Long live the Greenwitch! If you believe that I am, perhaps, on a tear through a "new" series, then you're correct -- I've only recently discovered The Dark Is Rising Sequence, and I've been working my way through in my own fashion (2-1-3 thus far). Here's what the cover looked like on the book I read earlier today:
That would be Greenwitch by Susan Cooper. In which the Drew children from book one meet Will from book two, and two out of three Drew children display some sort of telepathic abilities (Barney and Jane, in case you were wondering. Poor Simon seems doomed to be kind, good, true, clever and responsible, but perhaps nothing more -- I'm sure time will tell, however.)

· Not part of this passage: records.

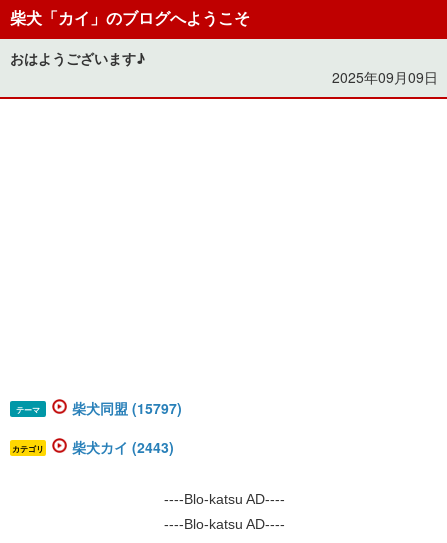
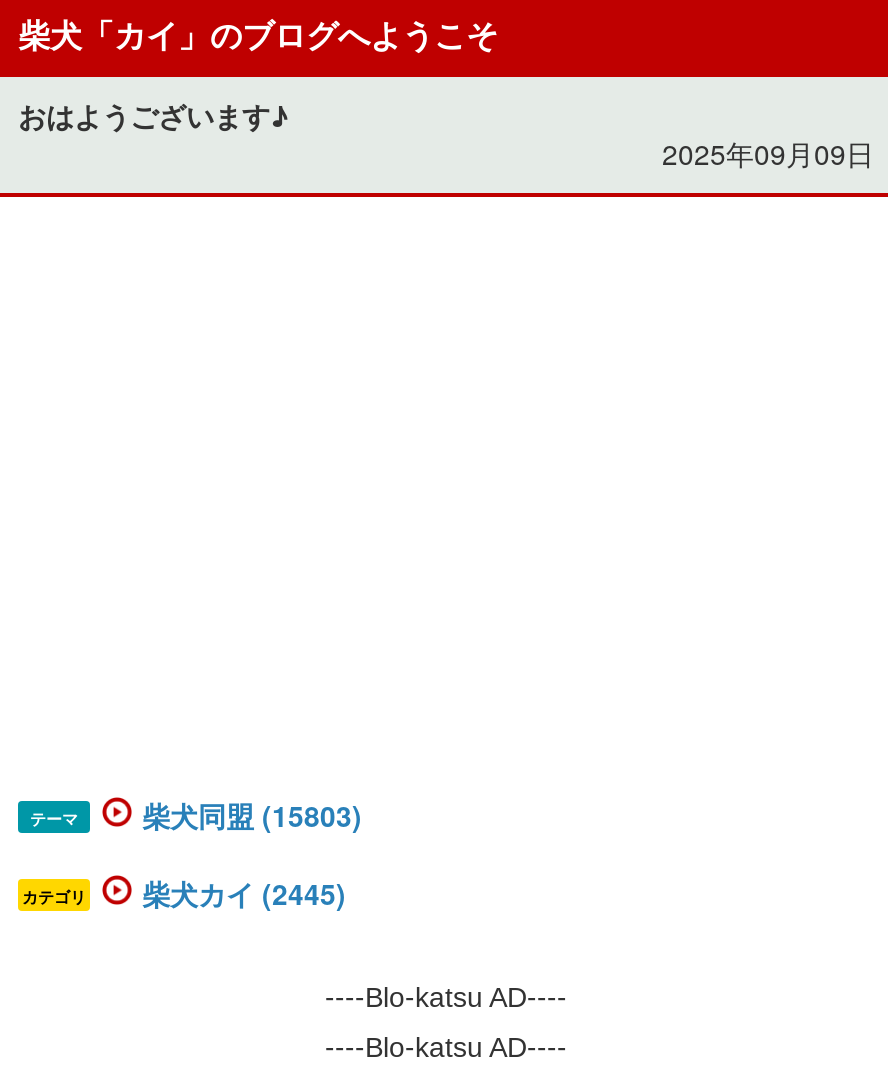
- 柴犬同盟 (15797)
+ 柴犬同盟 (15803)

- 柴犬カイ (2443)
+ 柴犬カイ (2445)
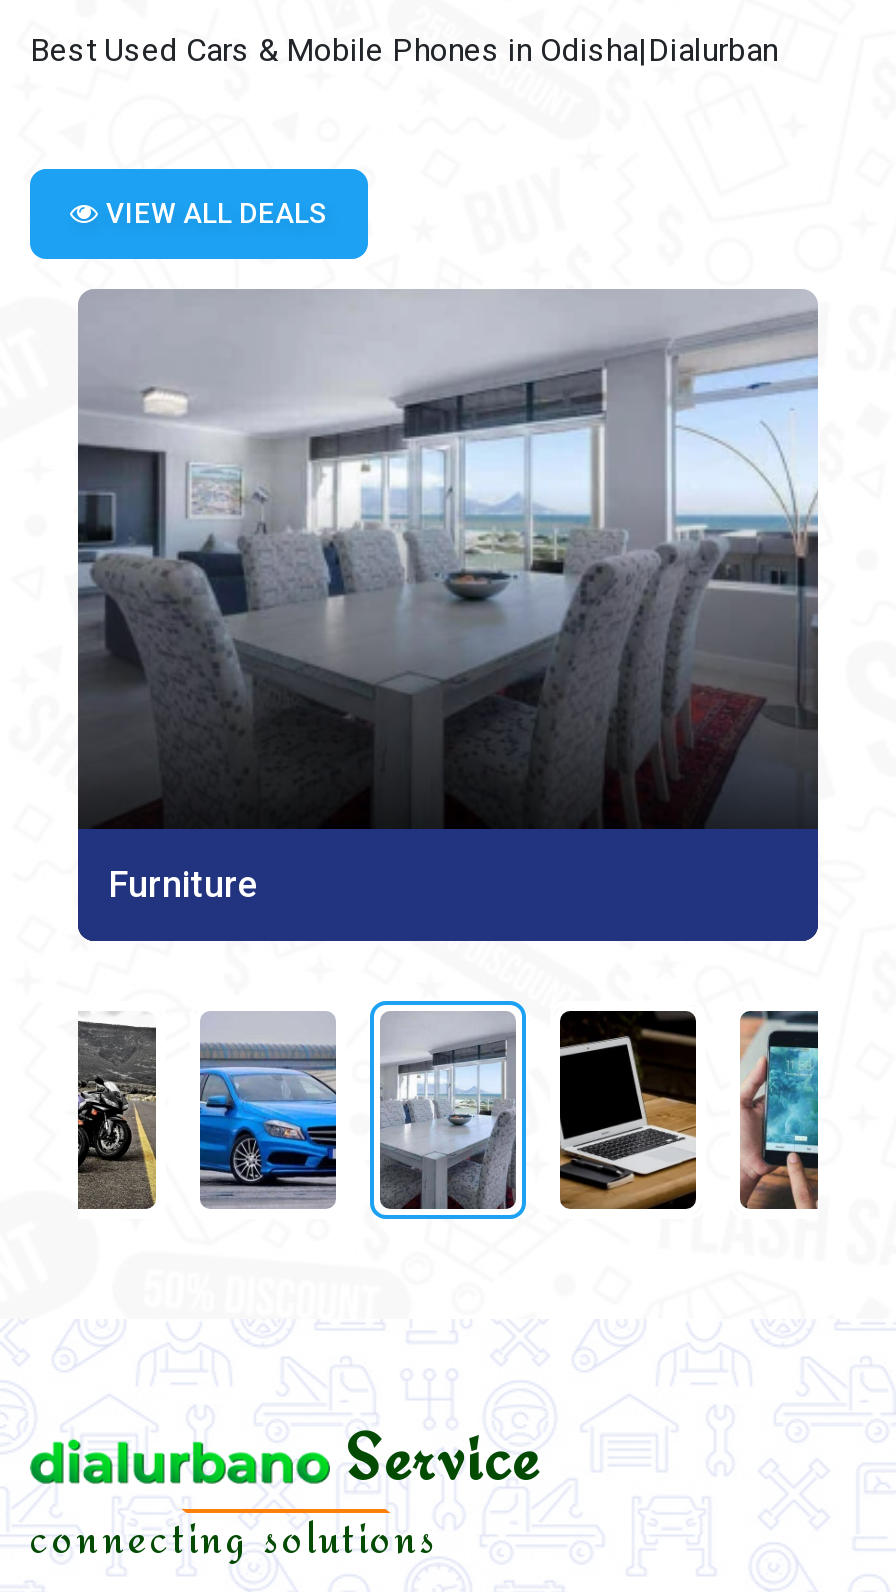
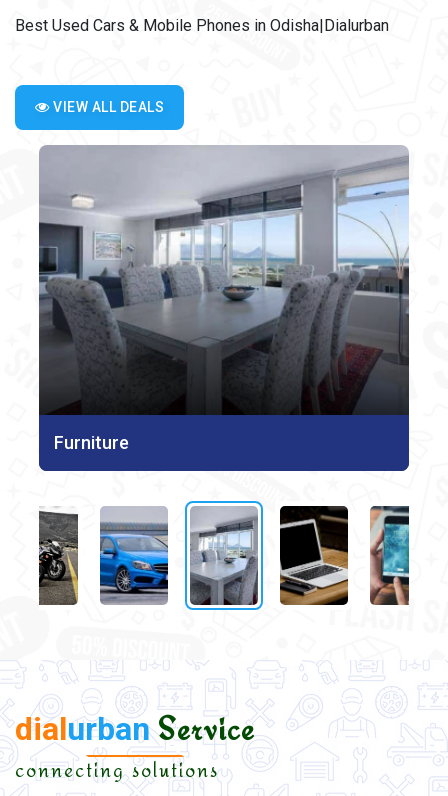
- Service
+ dialurban Service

I had thought perhaps that the title referred to an actual witch, and perhaps it does, but if so, it's a reference to a very old kind of magic that can't be contained inside a person, which makes it spookier and wilder and cooler than the sort than can be, if that makes any sense. The Greenwitch turns out to be a sort of sacrificial offering woven by the women of Cornwall from local greenery, including rowan and hawthorne. Most of the current weavers don't understand, appreciate or believe in the old magic, yet they maintain the tradition, which is detailed in a wonderful way because Jane gets to see it come into being -- and makes a wish that is clearly portentous, although it is not at first clear whether it will turn out for the best in the end.
The children are in Cornwall (and back in Trewissick) because the object that the Drew children found in book one has been stolen from the museum, and they know why -- and are trying to prevent the Dark from winning this particular battle. An evil artist is about the town, causing trouble for the kids and for Merriman Lyon and the good Captain whose house featured so prominently in the first book.
I loved the interaction of magics in this book -- not just Light versus Dark, but Old Ones versus Wild Magic. Very, very cool. I can't wait to read The Grey King, which I have been promised by reliable sources is a masterwork.